Solutions 4.Outline the benefits to management of using cash budgets. (7 marks) Control – Measure, evaluate and compare results with plans, and supervise and check work done. Using Cash Budgets as a measure of performances or progress gives management a tool that records quantifiable data that is the same for each department. Delegate – Make subordinates responsible for tasks and give them the authority to carry them out. This can involve delegating responsibility for holding, recording and spending departmental budgets or project budgets to the departmental manager or project leader.

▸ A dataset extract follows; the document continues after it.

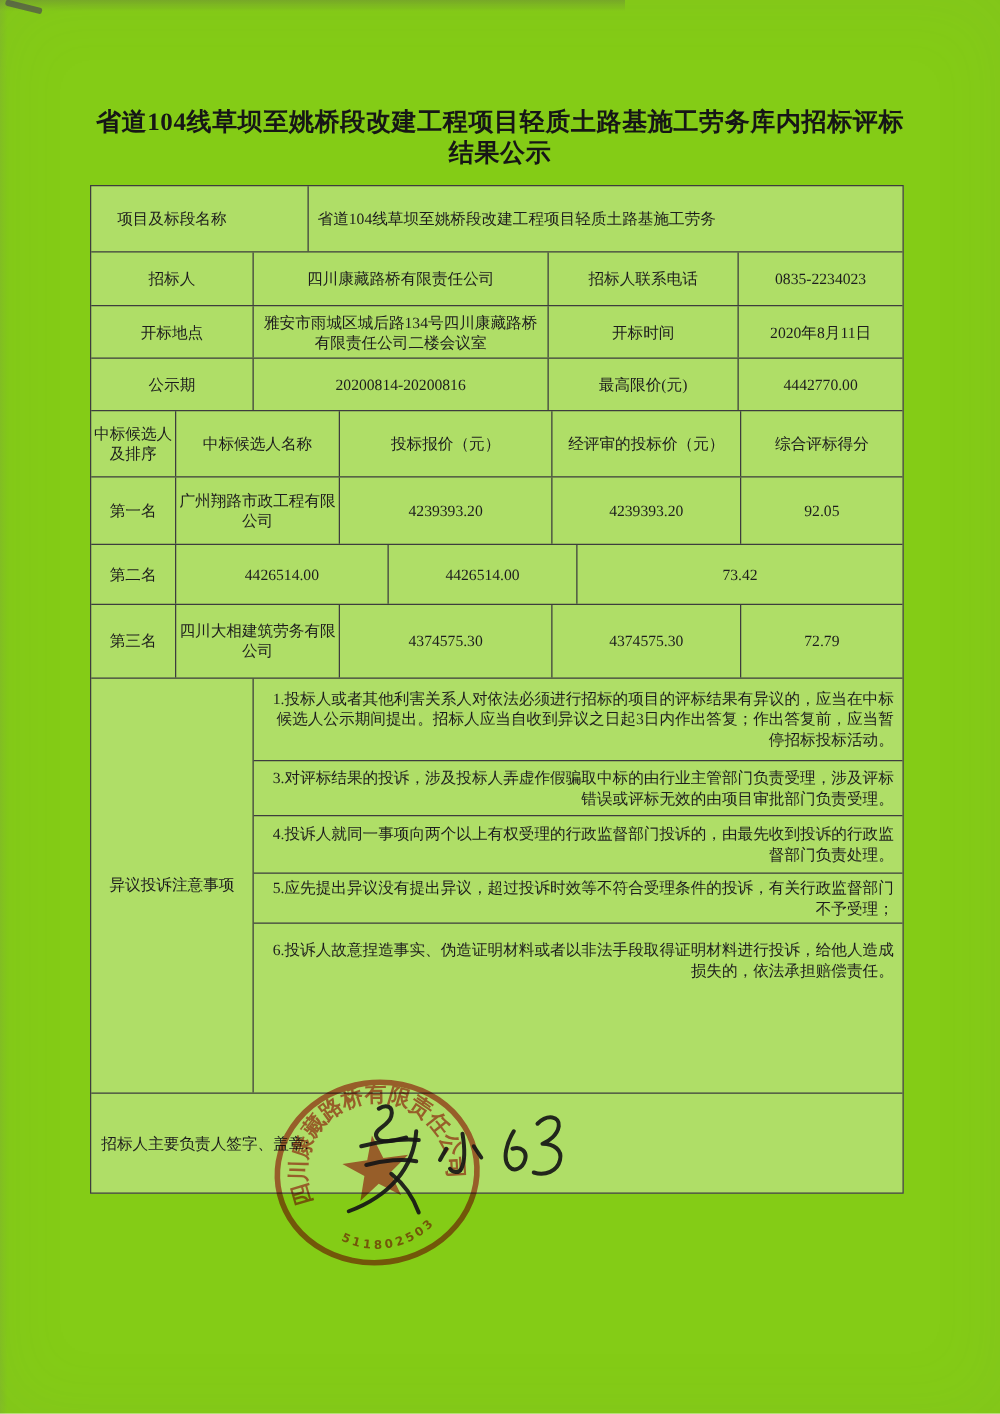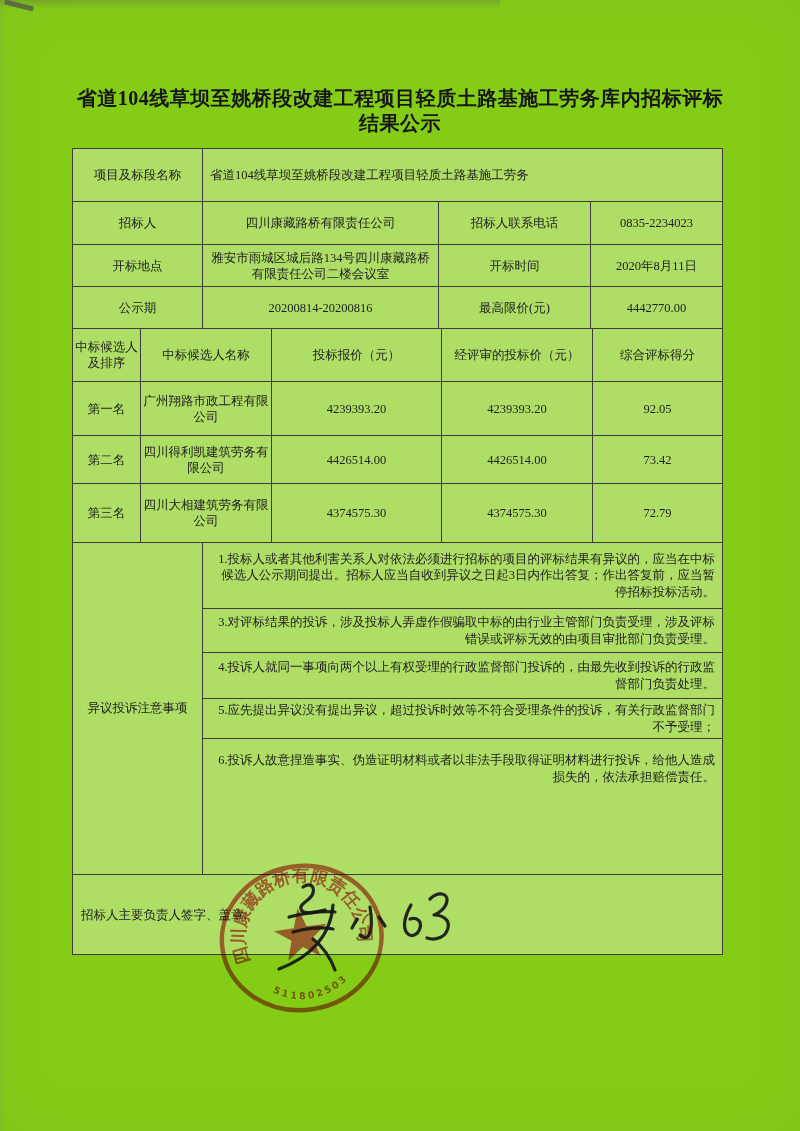"项目及标段名称" .t-row.first { gap: none -> 44px }
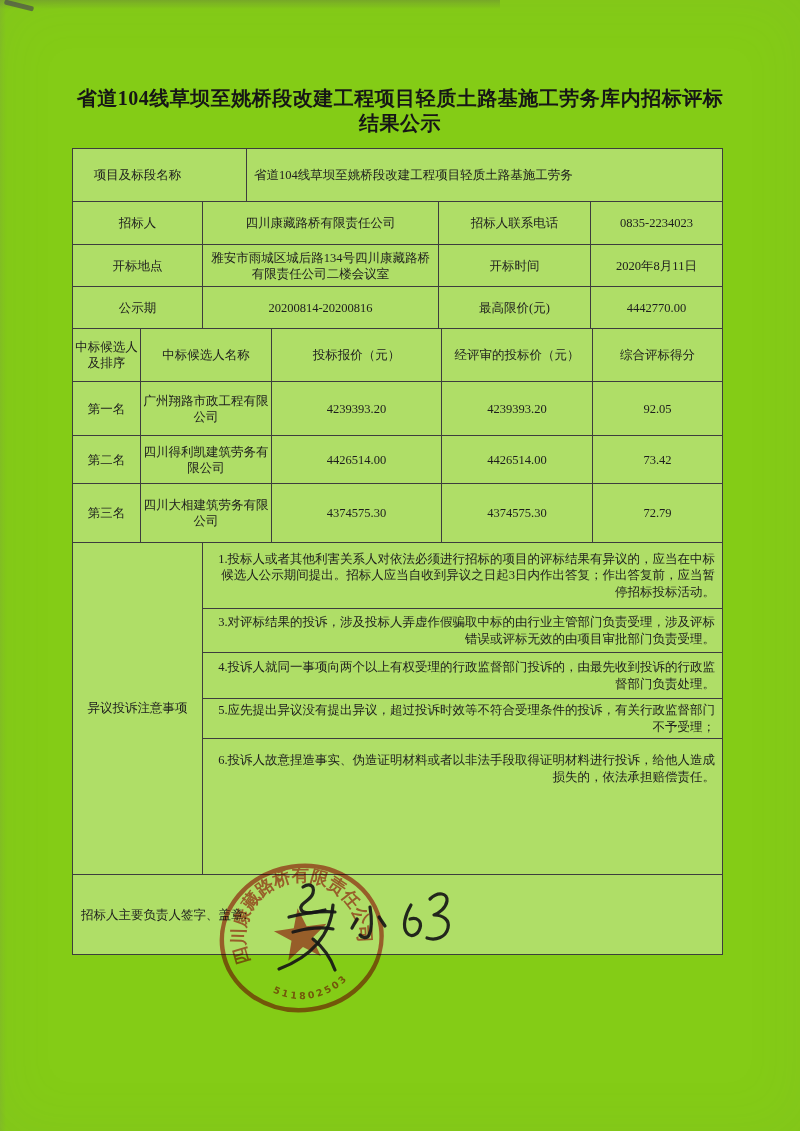"四川得利凯建筑劳务有限公司" div.cell { html: <div>四川得利凯建筑劳务有限公司</div> -> none }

It can even be done simply by giving a cashier full control of, and responsibility for, her/his own cash point or till. Motivate – Encourage others to carry out their tasks effectively, often by introducing team-work, empowerment, worker participation in decision-making and other non-financial methods. This can come from appropriate delegation where the individual feels trusted and empowered because of being responsible for finance within their area of control.